**Given information:**
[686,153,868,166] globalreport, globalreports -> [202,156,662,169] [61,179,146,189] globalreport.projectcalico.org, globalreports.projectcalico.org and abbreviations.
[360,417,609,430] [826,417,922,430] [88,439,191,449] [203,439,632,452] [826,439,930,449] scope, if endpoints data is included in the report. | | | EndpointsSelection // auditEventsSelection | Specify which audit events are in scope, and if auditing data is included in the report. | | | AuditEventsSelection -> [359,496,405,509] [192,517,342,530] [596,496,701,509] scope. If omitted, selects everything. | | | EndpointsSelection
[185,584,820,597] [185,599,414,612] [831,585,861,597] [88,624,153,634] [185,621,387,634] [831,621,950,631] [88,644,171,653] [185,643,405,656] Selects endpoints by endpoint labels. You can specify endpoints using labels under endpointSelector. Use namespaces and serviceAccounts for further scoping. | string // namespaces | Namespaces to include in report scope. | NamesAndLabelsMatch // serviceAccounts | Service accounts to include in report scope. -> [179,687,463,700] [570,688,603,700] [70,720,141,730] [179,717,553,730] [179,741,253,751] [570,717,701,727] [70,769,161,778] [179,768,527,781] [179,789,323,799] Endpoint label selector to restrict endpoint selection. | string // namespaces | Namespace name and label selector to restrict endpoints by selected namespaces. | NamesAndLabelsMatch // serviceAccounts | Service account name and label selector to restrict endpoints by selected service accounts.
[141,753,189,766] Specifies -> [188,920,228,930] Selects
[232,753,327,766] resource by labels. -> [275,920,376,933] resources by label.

--

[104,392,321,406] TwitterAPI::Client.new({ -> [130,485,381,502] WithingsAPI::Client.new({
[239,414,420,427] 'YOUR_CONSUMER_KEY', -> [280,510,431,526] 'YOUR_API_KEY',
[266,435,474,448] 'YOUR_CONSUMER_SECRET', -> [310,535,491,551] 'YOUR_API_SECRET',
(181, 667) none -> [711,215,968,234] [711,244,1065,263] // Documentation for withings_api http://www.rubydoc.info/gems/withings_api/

* * *

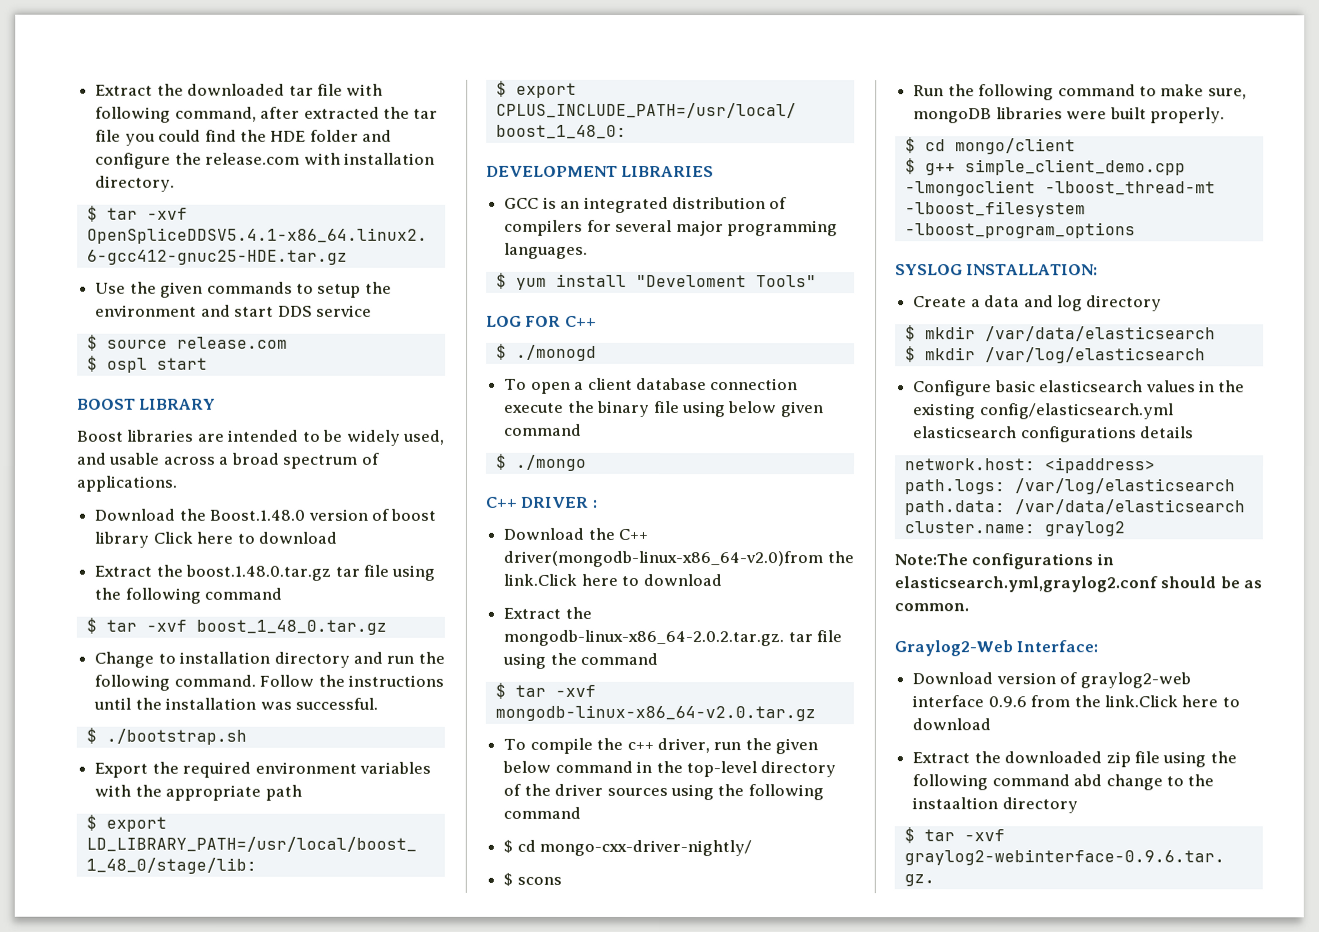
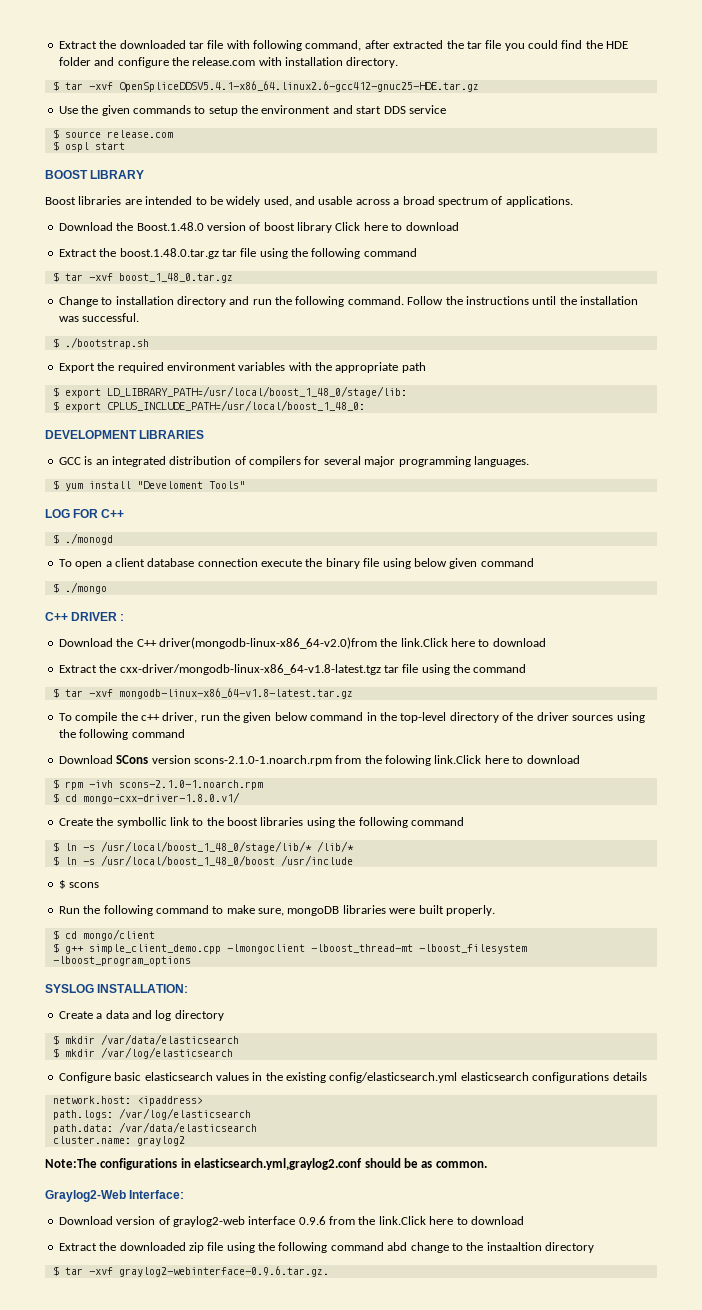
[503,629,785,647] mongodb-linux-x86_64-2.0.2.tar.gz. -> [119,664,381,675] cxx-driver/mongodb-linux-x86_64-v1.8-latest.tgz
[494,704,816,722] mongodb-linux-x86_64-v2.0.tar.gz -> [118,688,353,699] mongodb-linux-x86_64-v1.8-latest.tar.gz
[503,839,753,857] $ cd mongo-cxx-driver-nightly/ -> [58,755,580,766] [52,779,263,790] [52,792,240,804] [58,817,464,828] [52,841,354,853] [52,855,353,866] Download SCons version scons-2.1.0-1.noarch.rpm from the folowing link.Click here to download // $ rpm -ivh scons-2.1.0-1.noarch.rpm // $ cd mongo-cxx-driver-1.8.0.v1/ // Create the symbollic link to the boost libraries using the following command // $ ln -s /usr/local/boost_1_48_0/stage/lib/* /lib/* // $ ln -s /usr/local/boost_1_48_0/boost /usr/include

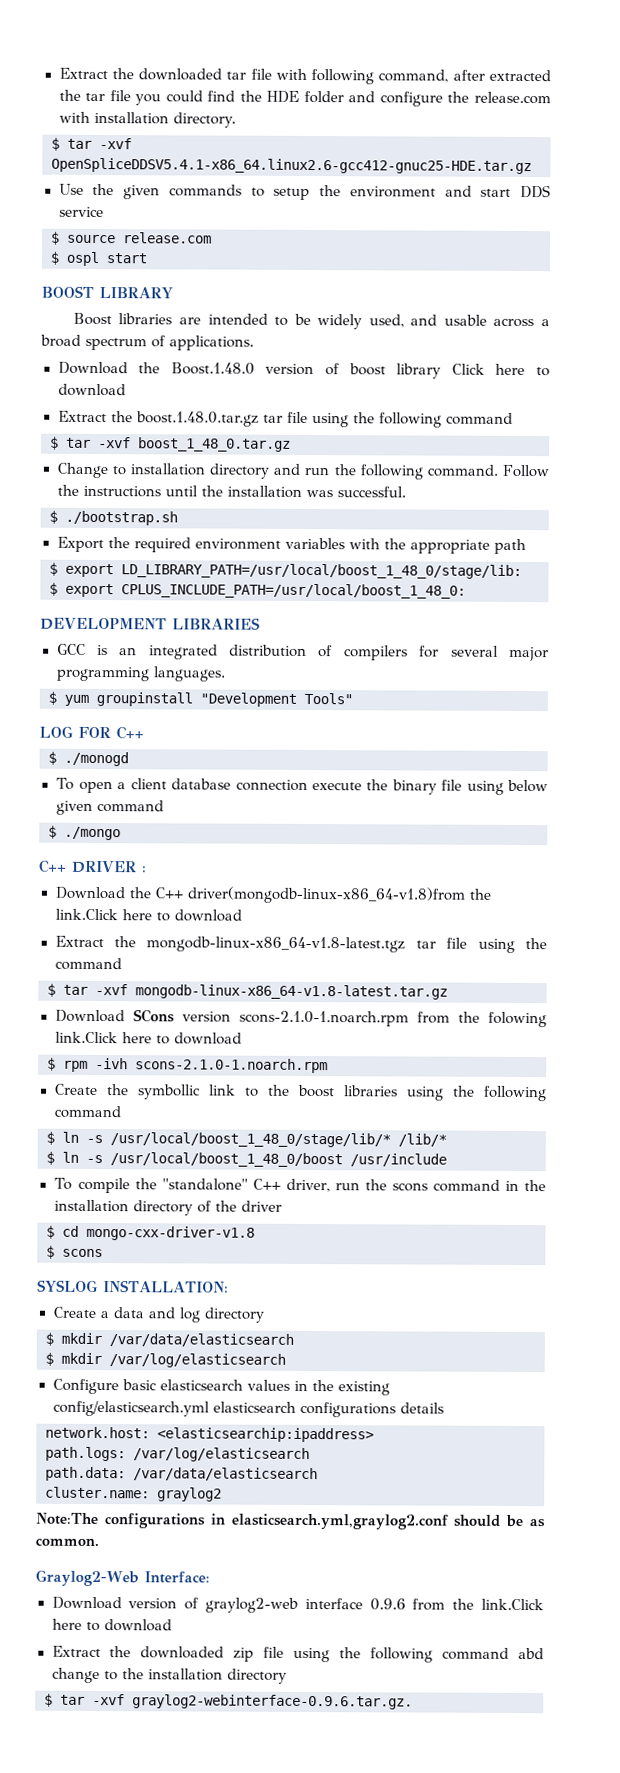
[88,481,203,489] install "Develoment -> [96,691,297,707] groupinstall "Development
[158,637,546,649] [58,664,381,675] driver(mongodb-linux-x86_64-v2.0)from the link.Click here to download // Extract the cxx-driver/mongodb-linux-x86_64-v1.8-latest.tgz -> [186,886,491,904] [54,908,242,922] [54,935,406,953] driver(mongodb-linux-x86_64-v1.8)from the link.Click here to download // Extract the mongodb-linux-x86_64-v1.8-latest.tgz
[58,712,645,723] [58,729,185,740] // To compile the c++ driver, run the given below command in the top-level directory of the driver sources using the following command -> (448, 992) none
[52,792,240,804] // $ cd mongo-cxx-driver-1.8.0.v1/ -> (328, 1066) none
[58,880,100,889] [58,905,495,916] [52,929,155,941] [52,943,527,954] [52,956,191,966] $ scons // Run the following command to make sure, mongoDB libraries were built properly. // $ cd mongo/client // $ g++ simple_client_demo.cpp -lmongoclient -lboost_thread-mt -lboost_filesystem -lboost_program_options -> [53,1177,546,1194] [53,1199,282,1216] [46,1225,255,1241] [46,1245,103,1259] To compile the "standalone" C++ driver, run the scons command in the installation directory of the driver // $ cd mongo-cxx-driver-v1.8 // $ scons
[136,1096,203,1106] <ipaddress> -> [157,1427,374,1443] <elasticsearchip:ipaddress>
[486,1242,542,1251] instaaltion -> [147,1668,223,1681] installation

**Task to complete:** Take the lines above from the one containing "[185,584,820,597] [185,599,414,612] [831,585,861,597]" down to the one containing "[232,753,327,766] resource by", and transcribe them exactly, both ends included.

**Answer for the task:**
[185,584,820,597] [185,599,414,612] [831,585,861,597] [88,624,153,634] [185,621,387,634] [831,621,950,631] [88,644,171,653] [185,643,405,656] Selects endpoints by endpoint labels. You can specify endpoints using labels under endpointSelector. Use namespaces and serviceAccounts for further scoping. | string // namespaces | Namespaces to include in report scope. | NamesAndLabelsMatch // serviceAccounts | Service accounts to include in report scope. -> [179,687,463,700] [570,688,603,700] [70,720,141,730] [179,717,553,730] [179,741,253,751] [570,717,701,727] [70,769,161,778] [179,768,527,781] [179,789,323,799] Endpoint label selector to restrict endpoint selection. | string // namespaces | Namespace name and label selector to restrict endpoints by selected namespaces. | NamesAndLabelsMatch // serviceAccounts | Service account name and label selector to restrict endpoints by selected service accounts.
[141,753,189,766] Specifies -> [188,920,228,930] Selects
[232,753,327,766] resource by labels. -> [275,920,376,933] resources by label.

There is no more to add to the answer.